● WORK ITEM
When you reach a picture, pass over it; otherwise repeat the listing word for word.
DATASET RECORDS section start
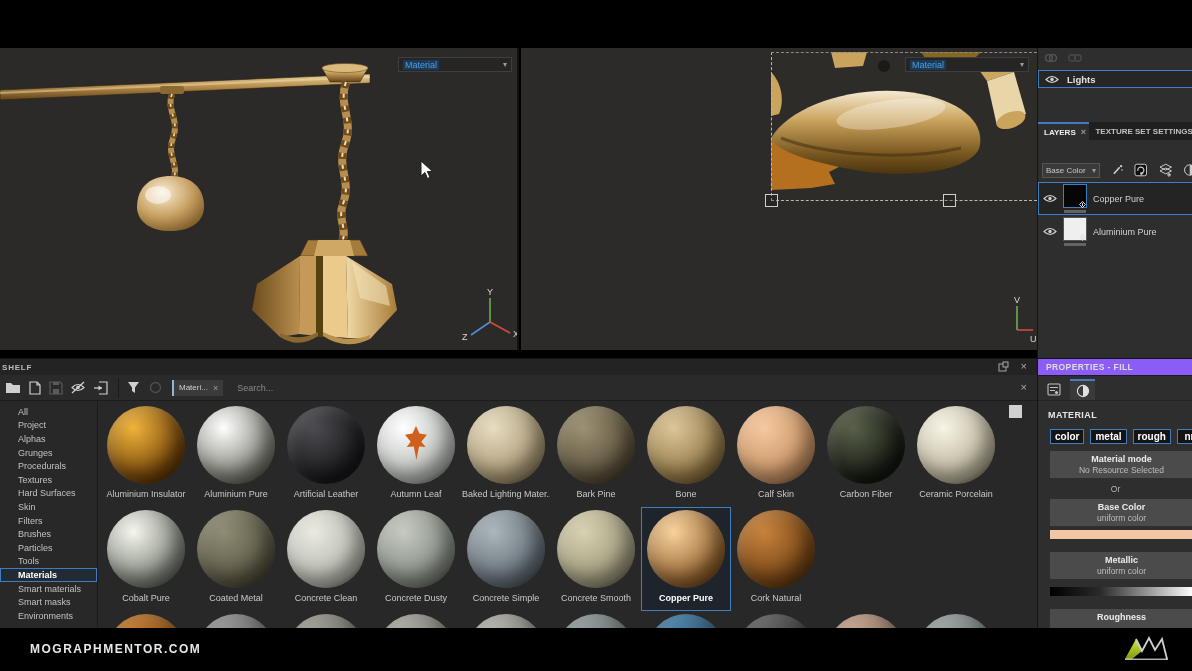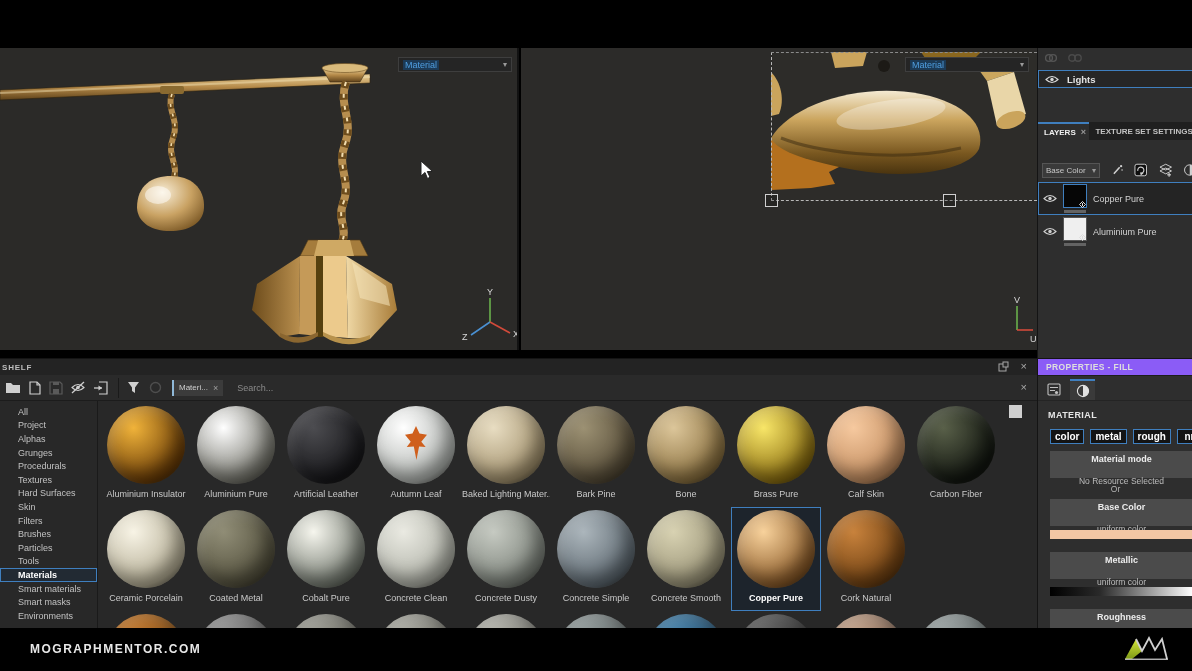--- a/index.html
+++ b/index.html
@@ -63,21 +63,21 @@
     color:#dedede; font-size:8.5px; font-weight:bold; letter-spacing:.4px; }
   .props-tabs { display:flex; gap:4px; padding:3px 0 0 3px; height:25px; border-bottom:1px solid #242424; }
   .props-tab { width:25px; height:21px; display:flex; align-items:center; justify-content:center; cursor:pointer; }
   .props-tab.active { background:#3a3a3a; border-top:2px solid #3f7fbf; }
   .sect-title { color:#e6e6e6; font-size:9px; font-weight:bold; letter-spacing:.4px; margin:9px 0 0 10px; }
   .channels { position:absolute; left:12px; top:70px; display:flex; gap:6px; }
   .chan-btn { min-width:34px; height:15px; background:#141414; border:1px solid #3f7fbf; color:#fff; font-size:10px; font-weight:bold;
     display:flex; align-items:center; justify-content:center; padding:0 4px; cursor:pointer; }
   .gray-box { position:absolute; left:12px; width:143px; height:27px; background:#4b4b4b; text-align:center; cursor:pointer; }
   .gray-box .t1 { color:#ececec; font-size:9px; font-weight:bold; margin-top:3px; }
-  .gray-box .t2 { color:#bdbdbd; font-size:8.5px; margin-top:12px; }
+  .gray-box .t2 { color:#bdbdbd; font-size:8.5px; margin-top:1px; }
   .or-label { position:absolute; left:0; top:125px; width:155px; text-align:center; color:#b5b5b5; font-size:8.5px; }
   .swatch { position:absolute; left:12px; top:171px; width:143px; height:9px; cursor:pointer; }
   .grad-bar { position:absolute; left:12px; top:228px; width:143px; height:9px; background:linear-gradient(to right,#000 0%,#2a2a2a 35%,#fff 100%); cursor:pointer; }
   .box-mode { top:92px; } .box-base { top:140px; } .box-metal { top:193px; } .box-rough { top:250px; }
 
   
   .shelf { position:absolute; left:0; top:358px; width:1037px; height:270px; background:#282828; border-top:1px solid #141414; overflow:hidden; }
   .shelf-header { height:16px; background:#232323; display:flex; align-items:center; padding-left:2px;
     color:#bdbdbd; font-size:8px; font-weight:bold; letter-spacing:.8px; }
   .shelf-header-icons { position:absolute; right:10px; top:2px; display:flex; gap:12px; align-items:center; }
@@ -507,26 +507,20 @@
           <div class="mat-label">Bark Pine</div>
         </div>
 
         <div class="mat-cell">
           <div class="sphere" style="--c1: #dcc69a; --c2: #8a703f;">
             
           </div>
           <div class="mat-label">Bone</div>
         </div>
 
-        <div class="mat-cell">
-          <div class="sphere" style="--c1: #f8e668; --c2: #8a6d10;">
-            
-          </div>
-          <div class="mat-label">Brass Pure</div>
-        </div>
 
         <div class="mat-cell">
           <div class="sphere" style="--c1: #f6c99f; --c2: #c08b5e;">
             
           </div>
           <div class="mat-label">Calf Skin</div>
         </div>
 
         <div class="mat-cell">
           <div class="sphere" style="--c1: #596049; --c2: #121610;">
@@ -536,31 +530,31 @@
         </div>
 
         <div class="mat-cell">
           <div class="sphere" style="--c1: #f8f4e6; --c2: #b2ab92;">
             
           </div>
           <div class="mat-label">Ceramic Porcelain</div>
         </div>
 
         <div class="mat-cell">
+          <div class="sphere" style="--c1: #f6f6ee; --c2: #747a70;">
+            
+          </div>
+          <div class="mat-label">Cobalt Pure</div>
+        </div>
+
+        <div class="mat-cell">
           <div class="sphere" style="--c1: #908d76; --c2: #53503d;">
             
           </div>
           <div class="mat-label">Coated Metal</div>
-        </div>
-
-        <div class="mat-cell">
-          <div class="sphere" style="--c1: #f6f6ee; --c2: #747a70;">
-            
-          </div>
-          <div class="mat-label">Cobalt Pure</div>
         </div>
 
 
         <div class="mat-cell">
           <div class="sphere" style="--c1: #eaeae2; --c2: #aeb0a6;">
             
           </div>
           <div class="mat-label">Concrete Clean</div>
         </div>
DATASET RECORDS section end
● PROBLEM SOLUTION
--- a/index.html
+++ b/index.html
@@ -63,21 +63,21 @@
     color:#dedede; font-size:8.5px; font-weight:bold; letter-spacing:.4px; }
   .props-tabs { display:flex; gap:4px; padding:3px 0 0 3px; height:25px; border-bottom:1px solid #242424; }
   .props-tab { width:25px; height:21px; display:flex; align-items:center; justify-content:center; cursor:pointer; }
   .props-tab.active { background:#3a3a3a; border-top:2px solid #3f7fbf; }
   .sect-title { color:#e6e6e6; font-size:9px; font-weight:bold; letter-spacing:.4px; margin:9px 0 0 10px; }
   .channels { position:absolute; left:12px; top:70px; display:flex; gap:6px; }
   .chan-btn { min-width:34px; height:15px; background:#141414; border:1px solid #3f7fbf; color:#fff; font-size:10px; font-weight:bold;
     display:flex; align-items:center; justify-content:center; padding:0 4px; cursor:pointer; }
   .gray-box { position:absolute; left:12px; width:143px; height:27px; background:#4b4b4b; text-align:center; cursor:pointer; }
   .gray-box .t1 { color:#ececec; font-size:9px; font-weight:bold; margin-top:3px; }
-  .gray-box .t2 { color:#bdbdbd; font-size:8.5px; margin-top:12px; }
+  .gray-box .t2 { color:#bdbdbd; font-size:8.5px; margin-top:1px; }
   .or-label { position:absolute; left:0; top:125px; width:155px; text-align:center; color:#b5b5b5; font-size:8.5px; }
   .swatch { position:absolute; left:12px; top:171px; width:143px; height:9px; cursor:pointer; }
   .grad-bar { position:absolute; left:12px; top:228px; width:143px; height:9px; background:linear-gradient(to right,#000 0%,#2a2a2a 35%,#fff 100%); cursor:pointer; }
   .box-mode { top:92px; } .box-base { top:140px; } .box-metal { top:193px; } .box-rough { top:250px; }
 
   
   .shelf { position:absolute; left:0; top:358px; width:1037px; height:270px; background:#282828; border-top:1px solid #141414; overflow:hidden; }
   .shelf-header { height:16px; background:#232323; display:flex; align-items:center; padding-left:2px;
     color:#bdbdbd; font-size:8px; font-weight:bold; letter-spacing:.8px; }
   .shelf-header-icons { position:absolute; right:10px; top:2px; display:flex; gap:12px; align-items:center; }
@@ -507,26 +507,20 @@
           <div class="mat-label">Bark Pine</div>
         </div>
 
         <div class="mat-cell">
           <div class="sphere" style="--c1: #dcc69a; --c2: #8a703f;">
             
           </div>
           <div class="mat-label">Bone</div>
         </div>
 
-        <div class="mat-cell">
-          <div class="sphere" style="--c1: #f8e668; --c2: #8a6d10;">
-            
-          </div>
-          <div class="mat-label">Brass Pure</div>
-        </div>
 
         <div class="mat-cell">
           <div class="sphere" style="--c1: #f6c99f; --c2: #c08b5e;">
             
           </div>
           <div class="mat-label">Calf Skin</div>
         </div>
 
         <div class="mat-cell">
           <div class="sphere" style="--c1: #596049; --c2: #121610;">
@@ -536,31 +530,31 @@
         </div>
 
         <div class="mat-cell">
           <div class="sphere" style="--c1: #f8f4e6; --c2: #b2ab92;">
             
           </div>
           <div class="mat-label">Ceramic Porcelain</div>
         </div>
 
         <div class="mat-cell">
+          <div class="sphere" style="--c1: #f6f6ee; --c2: #747a70;">
+            
+          </div>
+          <div class="mat-label">Cobalt Pure</div>
+        </div>
+
+        <div class="mat-cell">
           <div class="sphere" style="--c1: #908d76; --c2: #53503d;">
             
           </div>
           <div class="mat-label">Coated Metal</div>
-        </div>
-
-        <div class="mat-cell">
-          <div class="sphere" style="--c1: #f6f6ee; --c2: #747a70;">
-            
-          </div>
-          <div class="mat-label">Cobalt Pure</div>
         </div>
 
 
         <div class="mat-cell">
           <div class="sphere" style="--c1: #eaeae2; --c2: #aeb0a6;">
             
           </div>
           <div class="mat-label">Concrete Clean</div>
         </div>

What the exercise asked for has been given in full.